新年度も早くも3週目となった。大学での講義も早くも9年目となりそんなに戸惑いも無くなっているが、今年度からは新たに全学の学生を対象に二つの新しい講義を担当する。

 

その中でも税金と社会保障制度についての講義は、自分自身がずっと思ってきた問題意識を目の前の学生を対象に具体化するものだ。民主主義の劣化が指摘されているが、民主主義を立て直すためには国民の水準を底上げしていく必要がある。政治家の劣化や選挙制度の欠陥もそのとおりではあるが、その大前提として、主権者たる国民がそれに相応しい能力、いや能力という以前の基礎的な力を持っているのか、ずっと思ってきた問題意識である。

 

国があって国民が存在する。逆もまた然り。

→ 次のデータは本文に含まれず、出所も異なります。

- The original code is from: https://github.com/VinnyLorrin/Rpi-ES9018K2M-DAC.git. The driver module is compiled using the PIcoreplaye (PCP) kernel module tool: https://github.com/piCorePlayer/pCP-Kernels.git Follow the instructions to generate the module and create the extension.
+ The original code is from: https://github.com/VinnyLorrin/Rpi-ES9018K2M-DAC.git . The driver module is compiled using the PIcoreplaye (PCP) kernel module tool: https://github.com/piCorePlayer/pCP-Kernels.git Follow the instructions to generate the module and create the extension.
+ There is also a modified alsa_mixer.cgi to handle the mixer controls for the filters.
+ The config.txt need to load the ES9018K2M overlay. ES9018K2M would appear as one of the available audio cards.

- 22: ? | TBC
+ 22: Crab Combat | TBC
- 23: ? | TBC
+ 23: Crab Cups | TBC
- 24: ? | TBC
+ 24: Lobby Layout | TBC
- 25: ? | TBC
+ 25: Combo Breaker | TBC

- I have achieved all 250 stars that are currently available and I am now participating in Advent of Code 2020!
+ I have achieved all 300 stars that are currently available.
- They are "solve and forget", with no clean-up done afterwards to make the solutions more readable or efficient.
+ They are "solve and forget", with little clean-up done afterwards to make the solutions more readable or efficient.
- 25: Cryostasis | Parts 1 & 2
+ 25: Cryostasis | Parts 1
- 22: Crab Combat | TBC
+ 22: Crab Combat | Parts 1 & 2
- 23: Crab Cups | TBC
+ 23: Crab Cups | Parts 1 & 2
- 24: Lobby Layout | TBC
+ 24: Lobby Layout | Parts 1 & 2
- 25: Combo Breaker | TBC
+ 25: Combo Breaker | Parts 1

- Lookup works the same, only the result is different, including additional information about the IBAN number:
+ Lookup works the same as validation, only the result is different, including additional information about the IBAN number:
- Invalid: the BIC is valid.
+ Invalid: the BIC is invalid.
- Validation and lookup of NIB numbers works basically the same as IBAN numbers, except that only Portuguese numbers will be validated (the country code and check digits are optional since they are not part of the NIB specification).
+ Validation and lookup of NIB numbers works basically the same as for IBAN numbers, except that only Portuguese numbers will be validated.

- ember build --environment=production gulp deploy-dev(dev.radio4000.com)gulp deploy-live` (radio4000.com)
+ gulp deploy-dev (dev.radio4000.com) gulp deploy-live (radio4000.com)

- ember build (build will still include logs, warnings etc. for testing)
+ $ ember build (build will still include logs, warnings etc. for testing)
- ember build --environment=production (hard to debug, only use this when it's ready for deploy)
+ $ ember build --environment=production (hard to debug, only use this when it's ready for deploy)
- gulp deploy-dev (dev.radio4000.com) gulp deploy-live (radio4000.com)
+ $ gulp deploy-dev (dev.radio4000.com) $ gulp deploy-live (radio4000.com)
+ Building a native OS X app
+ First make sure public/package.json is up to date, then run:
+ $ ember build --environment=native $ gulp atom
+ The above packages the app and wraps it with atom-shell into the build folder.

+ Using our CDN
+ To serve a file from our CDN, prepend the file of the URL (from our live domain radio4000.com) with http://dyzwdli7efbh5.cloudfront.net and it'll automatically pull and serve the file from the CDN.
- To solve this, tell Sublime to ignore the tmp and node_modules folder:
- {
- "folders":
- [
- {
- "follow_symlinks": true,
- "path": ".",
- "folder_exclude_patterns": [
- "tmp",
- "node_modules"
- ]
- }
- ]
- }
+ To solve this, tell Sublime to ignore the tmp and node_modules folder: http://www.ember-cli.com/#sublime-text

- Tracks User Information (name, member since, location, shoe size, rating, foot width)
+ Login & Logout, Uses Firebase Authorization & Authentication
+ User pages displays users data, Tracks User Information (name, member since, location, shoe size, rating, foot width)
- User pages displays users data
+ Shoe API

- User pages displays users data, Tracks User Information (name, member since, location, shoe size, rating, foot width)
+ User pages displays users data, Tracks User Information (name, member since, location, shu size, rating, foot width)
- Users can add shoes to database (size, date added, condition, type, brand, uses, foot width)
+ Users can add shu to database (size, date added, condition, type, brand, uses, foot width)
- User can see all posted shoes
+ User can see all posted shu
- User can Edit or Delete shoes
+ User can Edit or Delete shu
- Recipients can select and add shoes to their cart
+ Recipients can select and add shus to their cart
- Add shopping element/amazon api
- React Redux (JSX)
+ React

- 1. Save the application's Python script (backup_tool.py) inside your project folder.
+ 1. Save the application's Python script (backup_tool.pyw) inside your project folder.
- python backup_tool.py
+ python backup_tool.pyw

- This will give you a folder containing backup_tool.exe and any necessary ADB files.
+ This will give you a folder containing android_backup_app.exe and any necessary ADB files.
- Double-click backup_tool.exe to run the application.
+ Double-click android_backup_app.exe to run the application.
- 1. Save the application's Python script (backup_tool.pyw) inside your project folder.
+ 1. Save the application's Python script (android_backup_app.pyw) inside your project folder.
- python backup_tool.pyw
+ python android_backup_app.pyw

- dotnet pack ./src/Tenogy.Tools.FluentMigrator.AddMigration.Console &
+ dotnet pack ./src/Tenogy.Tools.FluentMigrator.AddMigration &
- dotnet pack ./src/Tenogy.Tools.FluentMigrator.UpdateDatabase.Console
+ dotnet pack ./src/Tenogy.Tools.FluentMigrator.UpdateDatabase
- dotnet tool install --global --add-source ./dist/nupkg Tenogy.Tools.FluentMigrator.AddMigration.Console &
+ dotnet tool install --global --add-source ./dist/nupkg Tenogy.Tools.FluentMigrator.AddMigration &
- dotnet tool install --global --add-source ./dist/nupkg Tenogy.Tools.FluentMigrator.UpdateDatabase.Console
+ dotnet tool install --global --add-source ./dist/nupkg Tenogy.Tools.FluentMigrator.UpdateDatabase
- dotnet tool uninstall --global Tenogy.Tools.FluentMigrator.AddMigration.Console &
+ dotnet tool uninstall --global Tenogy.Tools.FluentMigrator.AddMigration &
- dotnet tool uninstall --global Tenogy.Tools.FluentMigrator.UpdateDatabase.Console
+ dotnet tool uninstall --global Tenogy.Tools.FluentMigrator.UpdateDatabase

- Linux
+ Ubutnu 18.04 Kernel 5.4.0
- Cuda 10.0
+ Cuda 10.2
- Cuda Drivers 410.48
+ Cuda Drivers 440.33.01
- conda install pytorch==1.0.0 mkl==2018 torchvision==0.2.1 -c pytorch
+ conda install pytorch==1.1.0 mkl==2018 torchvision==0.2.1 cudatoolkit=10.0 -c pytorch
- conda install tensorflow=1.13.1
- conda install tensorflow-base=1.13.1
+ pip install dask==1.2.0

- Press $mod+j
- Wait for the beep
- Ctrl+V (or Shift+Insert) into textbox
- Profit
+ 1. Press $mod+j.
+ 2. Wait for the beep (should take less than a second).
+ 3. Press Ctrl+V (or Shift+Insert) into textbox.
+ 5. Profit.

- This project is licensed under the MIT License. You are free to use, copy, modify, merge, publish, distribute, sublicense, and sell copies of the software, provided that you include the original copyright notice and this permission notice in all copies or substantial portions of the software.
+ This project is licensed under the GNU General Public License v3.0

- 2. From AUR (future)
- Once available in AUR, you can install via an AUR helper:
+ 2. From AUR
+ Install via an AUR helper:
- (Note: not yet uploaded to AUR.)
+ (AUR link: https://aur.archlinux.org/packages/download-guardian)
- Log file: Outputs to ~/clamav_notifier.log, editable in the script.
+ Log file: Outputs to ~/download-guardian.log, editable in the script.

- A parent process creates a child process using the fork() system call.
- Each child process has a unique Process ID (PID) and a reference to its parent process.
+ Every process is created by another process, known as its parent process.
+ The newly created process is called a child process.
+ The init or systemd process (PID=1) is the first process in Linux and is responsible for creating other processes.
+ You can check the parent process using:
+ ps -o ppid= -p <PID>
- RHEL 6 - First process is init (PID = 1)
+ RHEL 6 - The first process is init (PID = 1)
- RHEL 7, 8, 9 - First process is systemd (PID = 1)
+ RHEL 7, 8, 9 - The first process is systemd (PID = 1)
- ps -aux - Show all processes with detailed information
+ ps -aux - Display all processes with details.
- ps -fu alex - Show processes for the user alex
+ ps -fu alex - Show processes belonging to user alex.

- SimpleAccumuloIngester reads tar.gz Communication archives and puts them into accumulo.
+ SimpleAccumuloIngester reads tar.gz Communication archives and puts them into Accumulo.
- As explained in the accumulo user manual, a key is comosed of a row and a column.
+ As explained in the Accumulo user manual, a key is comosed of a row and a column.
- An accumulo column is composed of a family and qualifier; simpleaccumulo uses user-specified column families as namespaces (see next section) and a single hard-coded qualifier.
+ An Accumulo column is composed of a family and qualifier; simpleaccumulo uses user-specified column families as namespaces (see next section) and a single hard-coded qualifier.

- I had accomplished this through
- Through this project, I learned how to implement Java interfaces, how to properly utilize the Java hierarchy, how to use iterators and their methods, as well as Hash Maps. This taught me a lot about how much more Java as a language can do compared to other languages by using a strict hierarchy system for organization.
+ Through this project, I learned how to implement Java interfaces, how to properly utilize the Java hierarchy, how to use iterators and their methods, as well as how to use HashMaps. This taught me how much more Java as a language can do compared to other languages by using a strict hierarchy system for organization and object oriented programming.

国民と国は主権者とその構成組織という関係とともに、受益と負担の関係も有することを忘れてはいけない。その基本が受益となる社会保障や負担である税金である。税を担うことはどういうことなのか、国から受ける便益はどのような仕組みで成り立っているのか。自分の給料明細から天引きされるお金がどのようにして使われ、自分自身に跳ね返ってくるのかを知っておくことはとても大切だと思っている。

 

開講にあたっては、そんなに難しいことを教えてもらっては困る、との意見もあって少し驚いたが、社会人としての基礎知識として一生付き合っていくことになる税や年金などの知識は学校教育はおろか社会に出ても学ぶ機会はない。基礎的な知識を獲得して社会に出ることで、将来自分にとっての武器となる時も来るであろう。

 

昨日はその初回講義であったが、定員満員の学生が集まっていて、みんな目を輝かせながら参加していた。学生たちの将来にこの社会がきちんとした形で維持存続されていくためにも、国民基礎力としての知識をしっかりと身につけて欲しいと願っている。